Quelle mouche a donc piqué Youssef Chahed pour se fendre d’une telle vidéo sur son compte Facebook et appeler, avec autorité, presque ex cathedra, à des élections générales anticipées? D’autres pourraient bien le faire-et certains l’ont déjà fait-, mais pas lui.Ah non, pas lui!
D’abord parce qu’il y a à peine une année il était au pouvoir. Et même qu’il avait tous les pouvoirs. Plus encore: il y est resté quatre longues années, soit donc la période la plus longue qu’un président de gouvernement ait eue depuis les élections de 2014.Ce qui veut dire qu’il est, de toutes les façons, comptable de toutes les bonnes promesses qui avaient été faites, et est, aujourd’hui, dans une large mesure,responsable de la situation économique et sociale, mais aussi politique qui prévaut. Et le moins que l’on puisse dire là, c’est que n’est pas très brillant brillant.
Ensuite parce qu’il a joué et n’a pas gagné. Un échec cuisant à la présidentielle et un petit résultat aux législatives. Il n’y a pas de quoi pavoiser. Youssef Chahed avait tout pour réussir: le pouvoir offert sur un plateau par un Béji Caïd Essebsi voulant jouer la carte du grand changement pour sauver et son mandat et son parti, la jeunesse qui lui donnait une allure jurant avec son prédécesseur Essid, et un allié de taille: Ennahdha, plus soucieux de sa pérennité que d’intervenir directement dans la gestion politique directe.
Et le plus surprenant, c’est qu’avec tous ces atouts Youssef Chahed a échoué. Parce que s’il a réussi il aurait gagné. Et s’il a réussi, on l’aurait su. Quatre erreurs fatales commises par l’ancien président du gouvernement ont causé son naufrage.
La première est d’ordre politico-économique et a trait à l’ambiguïté qui a marqué ses choix et qui l’a accompagné tout au long de l’exercice de ses hautes responsabilités. Droite, gauche, libérale, sociale…?Donnant tout le temps l’impression de ne savoir où aller, Chahed a fait preuve d’un manque total de visibilité qui a fini par faire se retourner tout le monde contre lui, et notamment la Centrale syndicale.
La seconde a été d’affronter le vieux Président Essebsi en montrant, par excès d’orgueil, qu’il pouvait aller seul à ce combat et sans s’entourer de solides partisans. Tant et si bien qu’à la fin le différend, est devenu une affaire d’ego entre le le vieux bienfaiteur et son jeune protégé, et l’on a vite fait de crier à la trahison, voire à la félonie.

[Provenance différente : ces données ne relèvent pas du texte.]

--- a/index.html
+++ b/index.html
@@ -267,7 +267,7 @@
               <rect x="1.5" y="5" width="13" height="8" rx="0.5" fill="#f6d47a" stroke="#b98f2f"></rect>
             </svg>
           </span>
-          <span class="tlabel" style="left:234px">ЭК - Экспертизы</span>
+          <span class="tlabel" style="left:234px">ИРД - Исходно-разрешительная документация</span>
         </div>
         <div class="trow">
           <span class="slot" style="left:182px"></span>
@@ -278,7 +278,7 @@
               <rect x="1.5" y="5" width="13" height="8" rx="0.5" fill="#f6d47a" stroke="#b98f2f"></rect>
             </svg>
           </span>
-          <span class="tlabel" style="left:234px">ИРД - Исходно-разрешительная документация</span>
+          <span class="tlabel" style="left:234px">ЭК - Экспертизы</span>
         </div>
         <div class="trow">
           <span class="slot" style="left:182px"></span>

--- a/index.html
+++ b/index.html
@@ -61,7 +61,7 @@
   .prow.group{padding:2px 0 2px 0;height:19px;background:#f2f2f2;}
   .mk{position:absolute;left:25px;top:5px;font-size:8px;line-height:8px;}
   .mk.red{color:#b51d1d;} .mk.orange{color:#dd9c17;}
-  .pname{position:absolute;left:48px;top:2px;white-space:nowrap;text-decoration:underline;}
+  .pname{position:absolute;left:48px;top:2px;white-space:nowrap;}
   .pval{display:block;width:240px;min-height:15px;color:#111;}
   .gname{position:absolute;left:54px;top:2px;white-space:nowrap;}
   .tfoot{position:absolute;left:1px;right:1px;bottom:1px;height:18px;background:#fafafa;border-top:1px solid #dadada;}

La troisième erreur réside dans l’approche suivie par Chahed pour la création de son parti Tahya Tounes. Lancée dans la précipitation, cette création devait réaliser trois objectifs qui n’étaient pas réunissables, savoir: maintenir la coalition politique pour empêcher le gouvernement-et donc Youssef- de tomber, refonder Nidaa Tounes, et préparer les élections. Des trois objectifs, seul le premier sera réalisé.
La quatrième erreur pourrait être assimilée à un péché de jeunesse. C’est cette insolente vanité nourrie par son petit cercle de conseillers admirateurs, dans laquelle le plus jeune chef de gouvernement de l’histoire tunisienne est tombé, et avec laquelle il est entré en campagne, quasi certain qu’il allait remporter le jackpot en gagnant les clés de Carthage et de la Kasbah réunies.
Et la question maintenant: quel Youssef Chahed avons-nous aujourd’hui?
Dans la bonne tradition démocratique, un ancien grand responsable qui veut faire son come-back, se doit d’abord de présenter un solde de tout compte avant de repartir de l’avant. Une autocritique sous forme d’un livre, aurait été un bonne chose. D’autant que tout le monde sait que l’homme est seul, que son parti est une coquille vide après la débandade des opportunistes venus en nombre, alléchés par la fausse odeur de la victoire, qu’il n’a point d’appui régional après sa rupture d’avec Ennahdha, et que la boite noire de son parti lui a fait fausse route…
Quel retour donc peut envisager le toujours jeune Youssef Chahed? Avec quel projet?Quelle stratégie?Quels moyens?Si l’on juge par sa récente vidéo, l’homme aura tout intérêt à se calmer, à être plus attentif aux vrais signaux que lui renvoie la rue et non pas aux flagorneries de ses copains dans les médias commerciaux.
Il serait enfin bien inspiré de méditer ce vieux dicton portugais: « le temps se venge toujours des choses faites en son absence ».